El embajador canadiense estiró el brazo para coger el mazo pero se quedó paralizado ante la potente mirada de Christopher.
– Señores miembros del Consejo de Seguridad -continuó Christopher.
– ¡Está usted fuera de orden! -exclamó Faure por segunda vez.
Christopher miró a Faure, quien, de repente y sin explicación alguna, se derrumbó sobre su asiento y quedó en silencio.
Christopher continuó.
– Señores miembros del Consejo de Seguridad, rara vez en la historia puede imputarse la causa de una guerra a un único hombre. En esta ocasión, no es así. Aquí sentado entre ustedes se encuentra el hombre sobre quien pesa casi toda la culpa de esta guerra sin sentido. Ese hombre es el embajador francés, Albert Faure.
Faure se levantó trabajosamente.
– ¡Mentira! -gritó.
Christopher enumeró las acusaciones contra Faure.
– ¡Mentira! ¡Todo mentira! -gritó Faure-. Señor presidente, este ultraje ha llegado demasiado lejos. Es evidente que el embajador Goodman ha perdido la razón por completo. -Faure sintió que recuperaba las fuerzas-. Insisto en que sea reprendido y expulsado de esta cámara, y que…
Faure volvió a enmudecer, al tiempo que Christopher se giraba y le señalaba con el brazo totalmente extendido.
– Confiesa -dijo Christopher en un tono bajo y autoritario.
Faure miró a Christopher incrédulo y se echó a reír en voz alta.
– ¡Confiesa! -repitió Christopher, elevando el tono esta vez.
La risa de Faure cesó de golpe. El pánico en su mirada no dejaba traslucir ni la ínfima parte del tormento que estaba sufriendo. Sin previo aviso, sintió como si su sangre se tornara en ácido al circular por las venas. Todo su cuerpo parecía arder por dentro.
– ¡Confiesa! -gritó Christopher por tercera vez.

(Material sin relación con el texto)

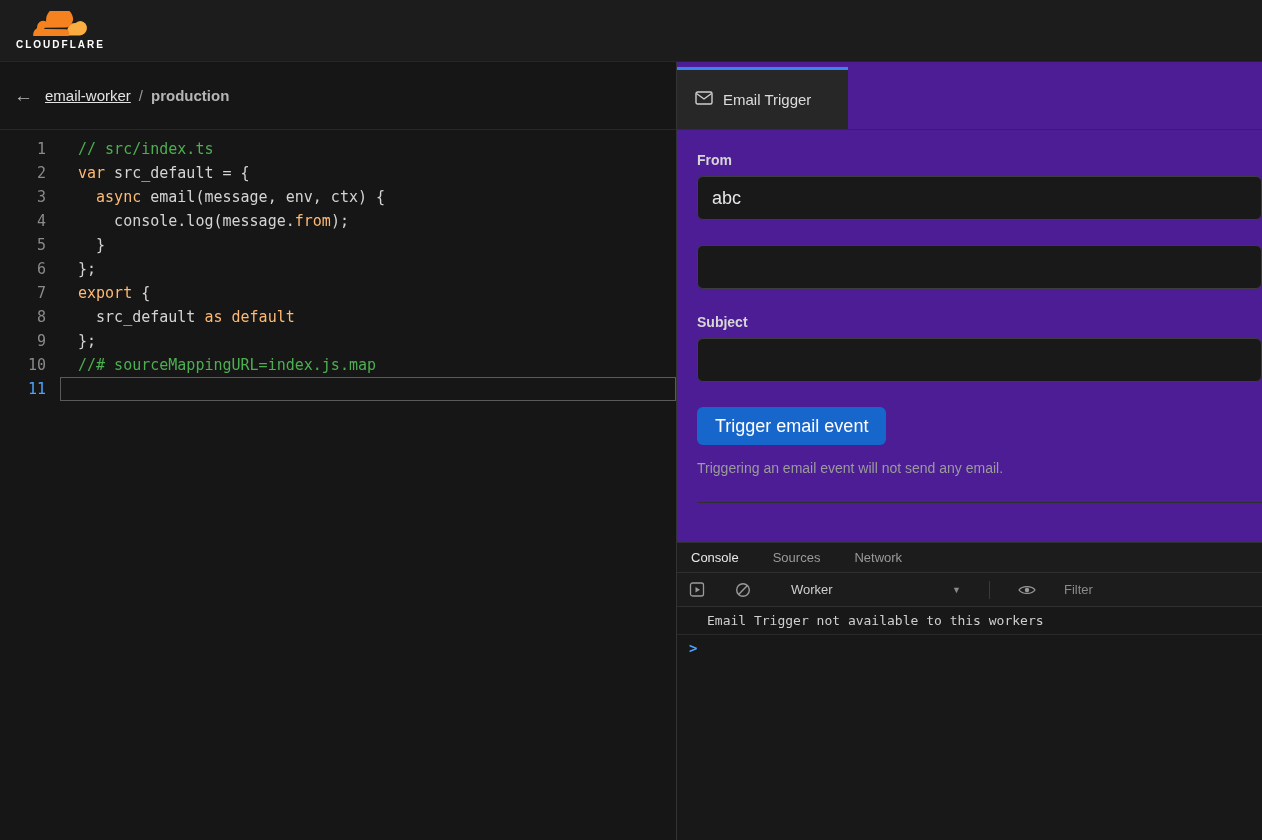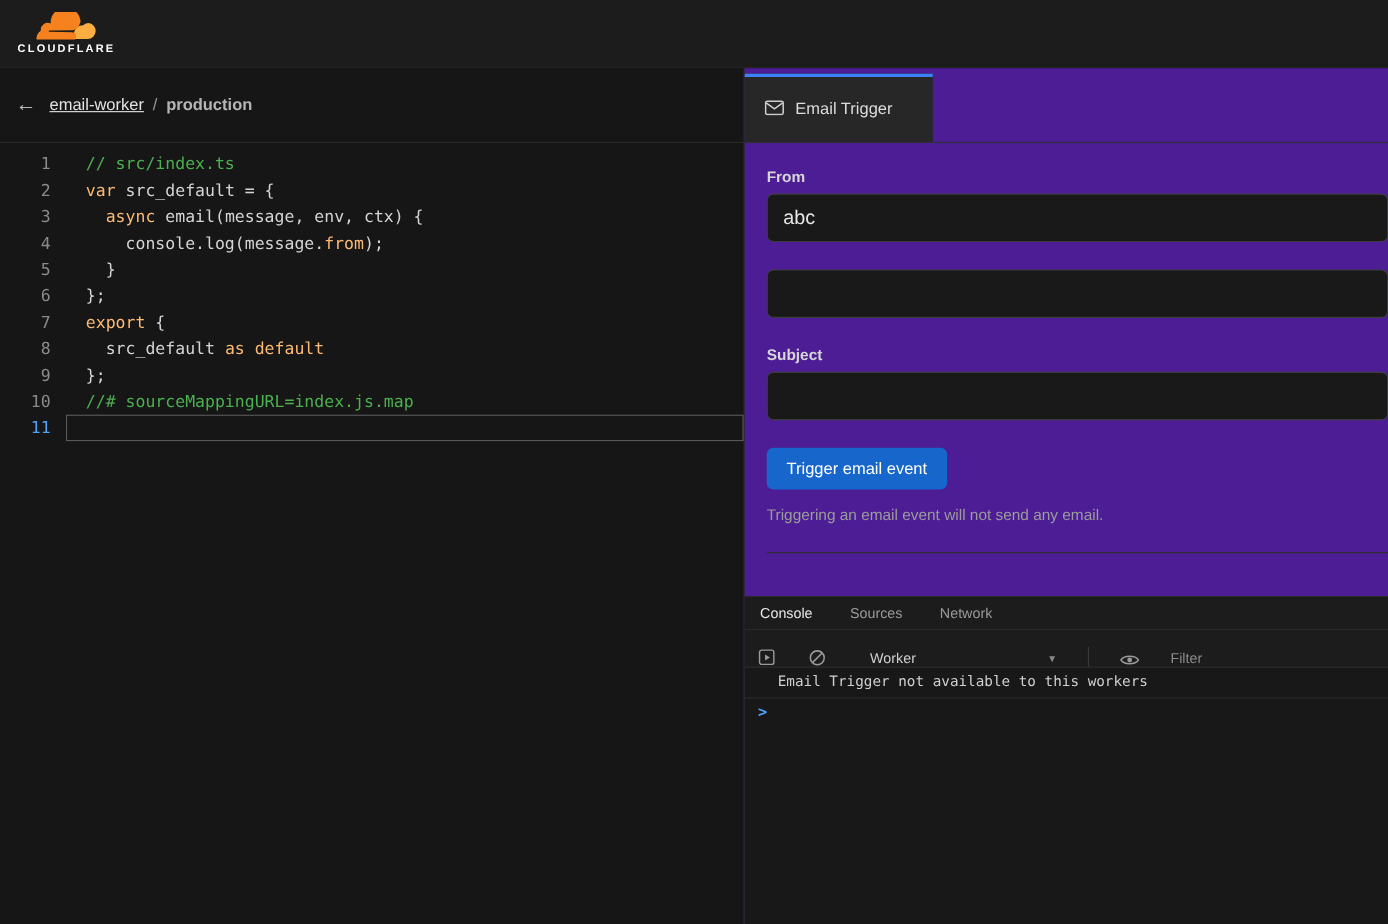"Trigger email event" .trigger-btn { font-size: 15px -> 18px }
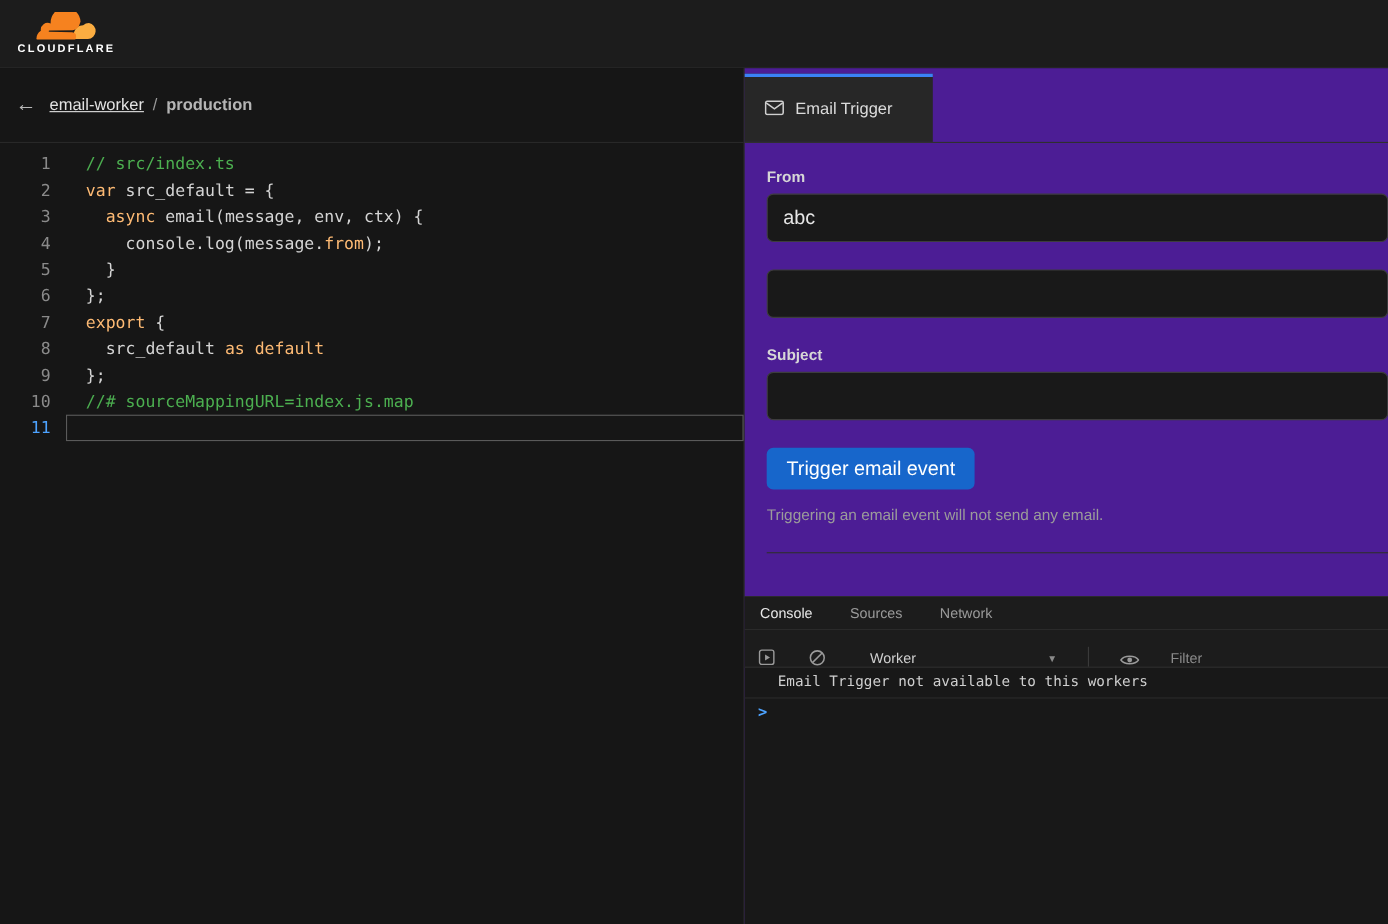"Worker" .dt-toolbar { align-items: flex-end -> center }
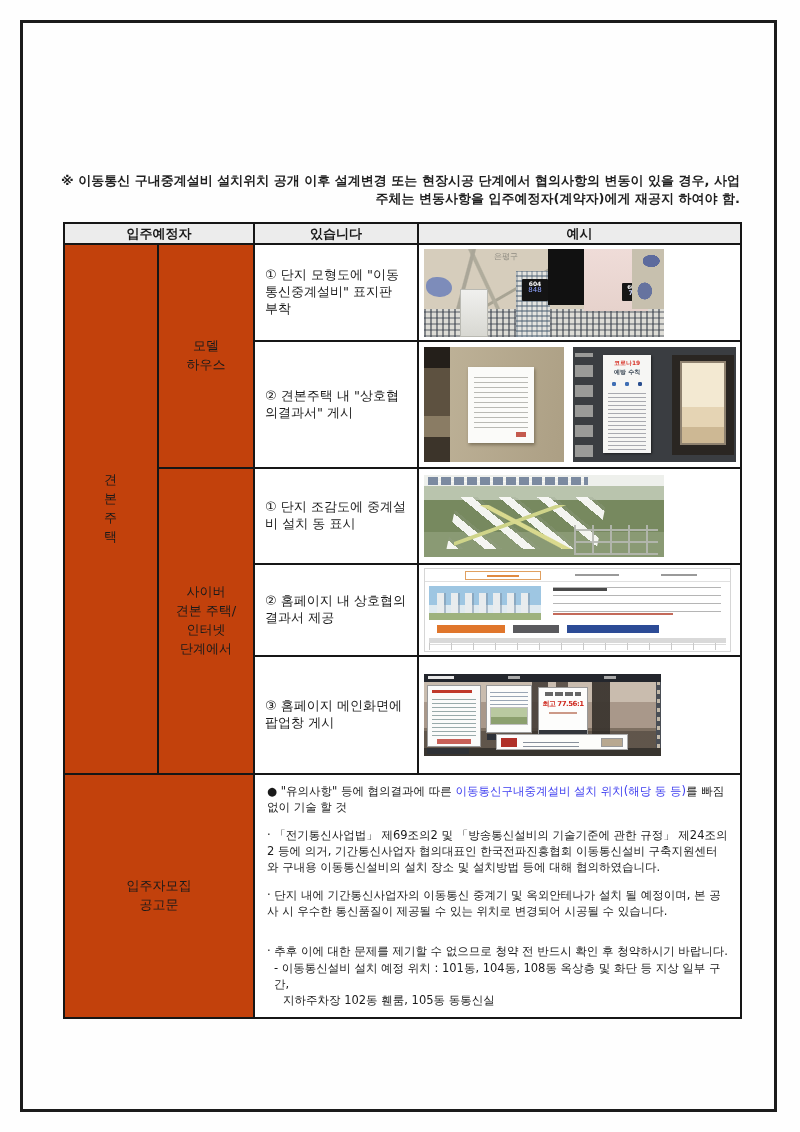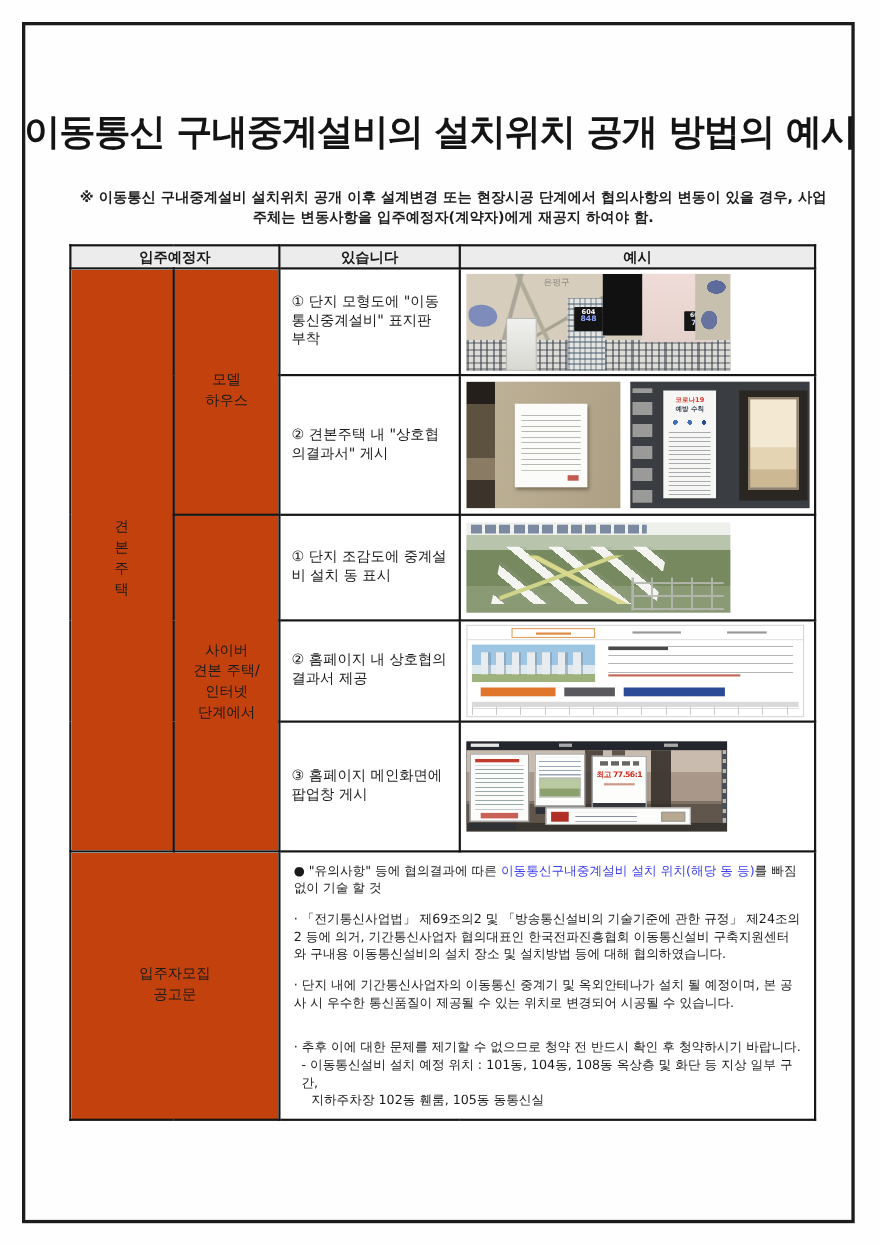"이동통신 구내중계설비의 설치위치 공개 방법의" div.doc-title { html: <div>이동통신 구내중계설비의 설치위치 공개 방법의 예시</div> -> none }
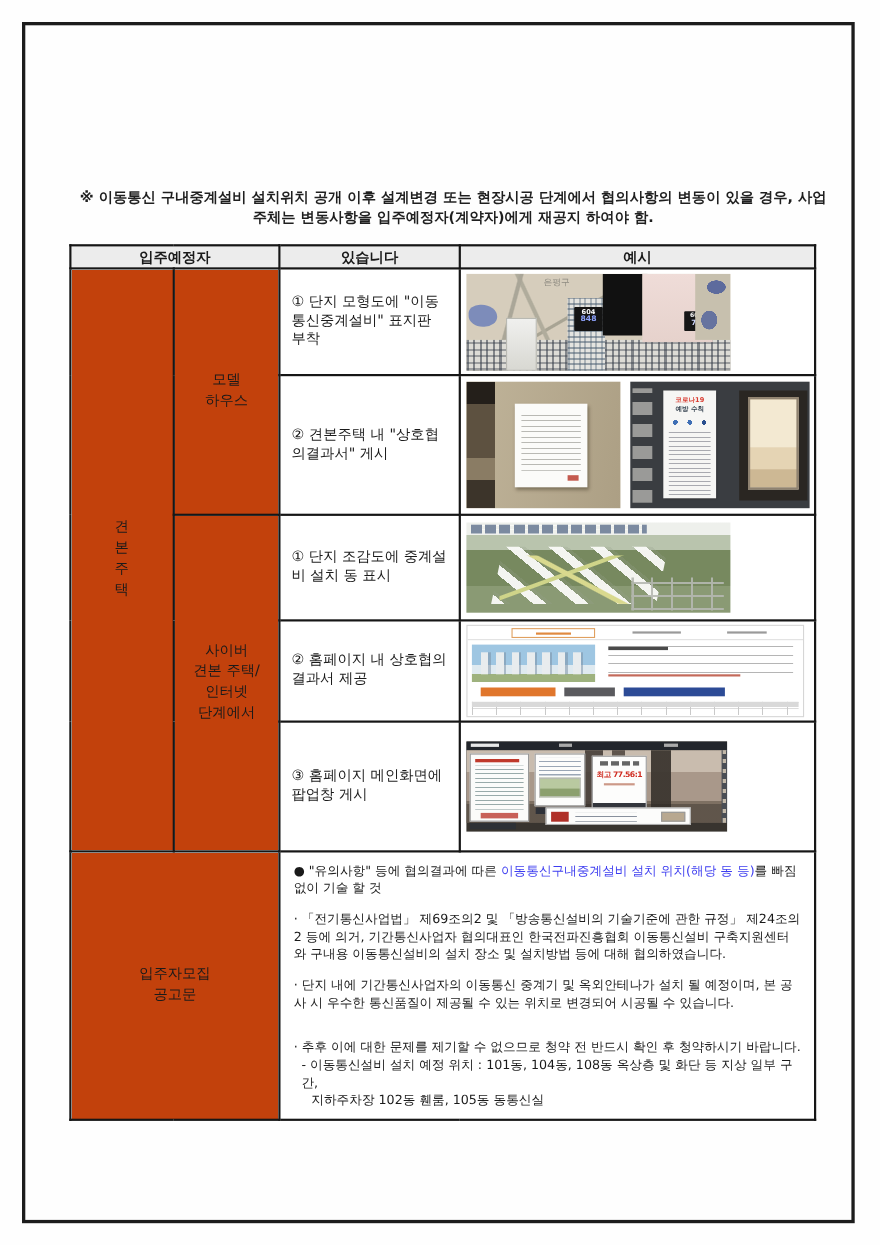"※ 이동통신 구내중계설비 설치위치 공개" .doc-note { margin-left: 12px -> none; text-align: center -> right }
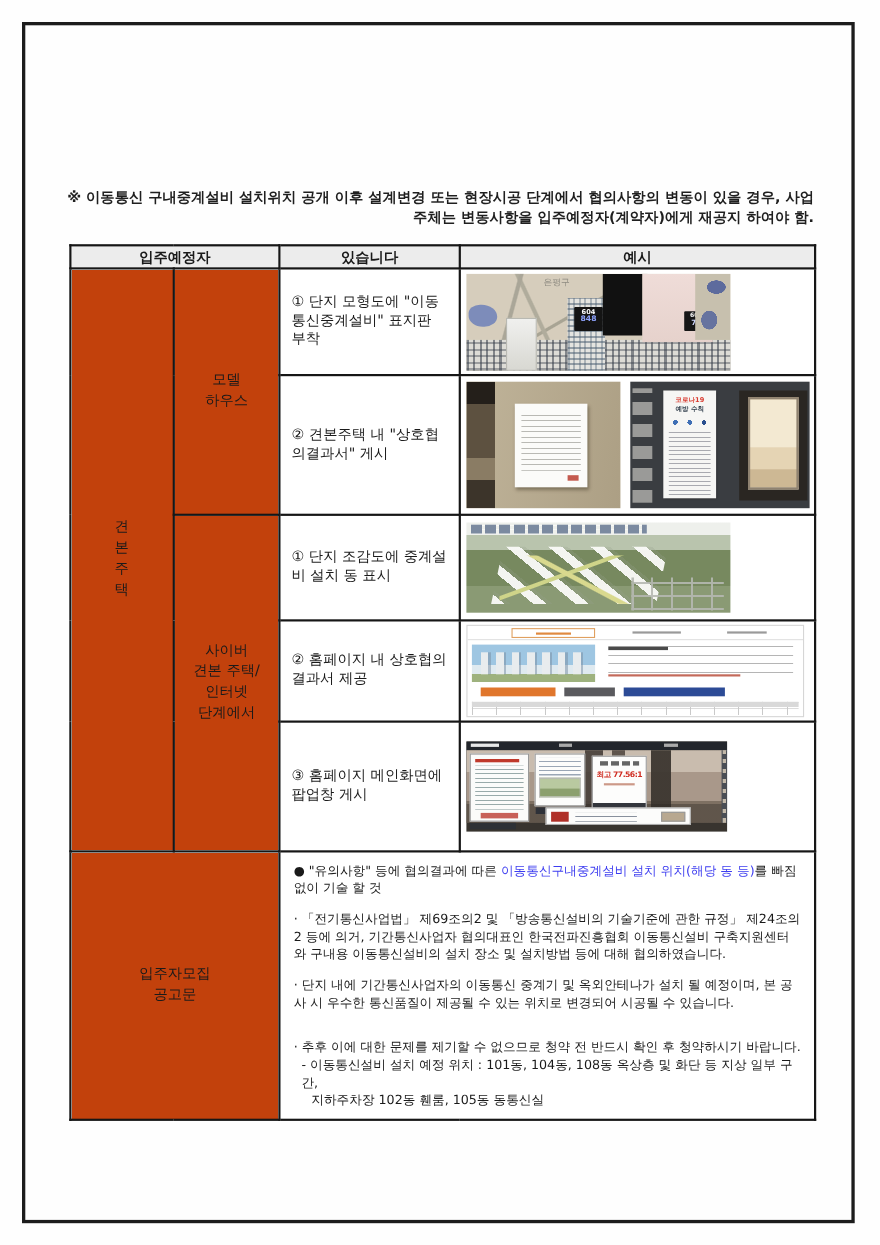"848" .sign1 .l2 { font-weight: 700 -> 400 }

Faure miró a los ojos de Christopher y lo que allí vio no le hizo dudar ni un instante más sobre cuál era la fuente de aquel dolor tan repentino. Aterrorizado, se tambaleó y se asió a la mesa que tenía delante. Un hilo de sangre brotó de su boca y le recorrió la barbilla, al morderse la tierna carne del labio inferior; la mandíbula se le había atenazado sin control como la de quien sufre una agonía insoportable. Gerard Poupardin corrió hacia Faure, mientras los que estaban junto al embajador le ayudaban a tomar asiento.
El dolor era cada vez más intenso. No tenía escapatoria.
– ¡Sí! ¡Sí! -gritó de repente con una angustia terrible, al tiempo que se liberaba de quienes le sujetaban-. ¡Es verdad! ¡Todo lo que dice es verdad! La guerra, la muerte de la embajadora Lee, el plan para asesinar a Kruszkegin, ¡todo!
Los presentes le miraban atónitos, incrédulos. Nadie comprendía lo que allí estaba ocurriendo, menos aún Gerard Poupardin. Pero todos le habían oído, Faure había confesado.
Faure esperaba librarse ahora de aquel tormento, y no estaba equivocado. Tan pronto hubo concluido su confesión cayó al suelo, muerto.
Alguien salió corriendo en busca de un médico, y durante quince minutos la sala permaneció sumida en la confusión, hasta que el cuerpo sin vida de Faure fue finalmente sacado de la sala.
– Señores -dijo una sombría voz desde un lugar cercano a donde Faure había caído muerto. Era Christopher-. Una cuarta parte de la población mundial ha muerto o corre peligro de muerte en China, la India y los confines orientales de Oriente Próximo. Es mucho lo que hay que hacer, y rápido. Por poco delicado que parezca, desaparecido el embajador Faure, y hasta que Francia pueda enviar a un nuevo embajador y las naciones europeas elijan a su nuevo representante permanente, seré yo, como representante temporal de Europa, quien asuma el cargo de representante permanente de la región. Señores, retomemos entonces nuestro trabajo.
El forense dictaminó que la muerte de Albert Faure se había debido a un ataque al corazón, provocado, al parecer, por el tremendo peso de la culpa. Decker no necesitaba explicación alguna; Christopher había empezado a ejercer los desconocidos poderes que guardaba en su interior.
Sólo le restaba a Decker esperar y rezar por que aquellos poderes estuvieran a la altura de los retos a los que el mundo tendría que hacer frente, mientras Christopher conducía a los hombres hacia la última etapa de su evolución y el nacimiento de la Nueva Era de la humanidad.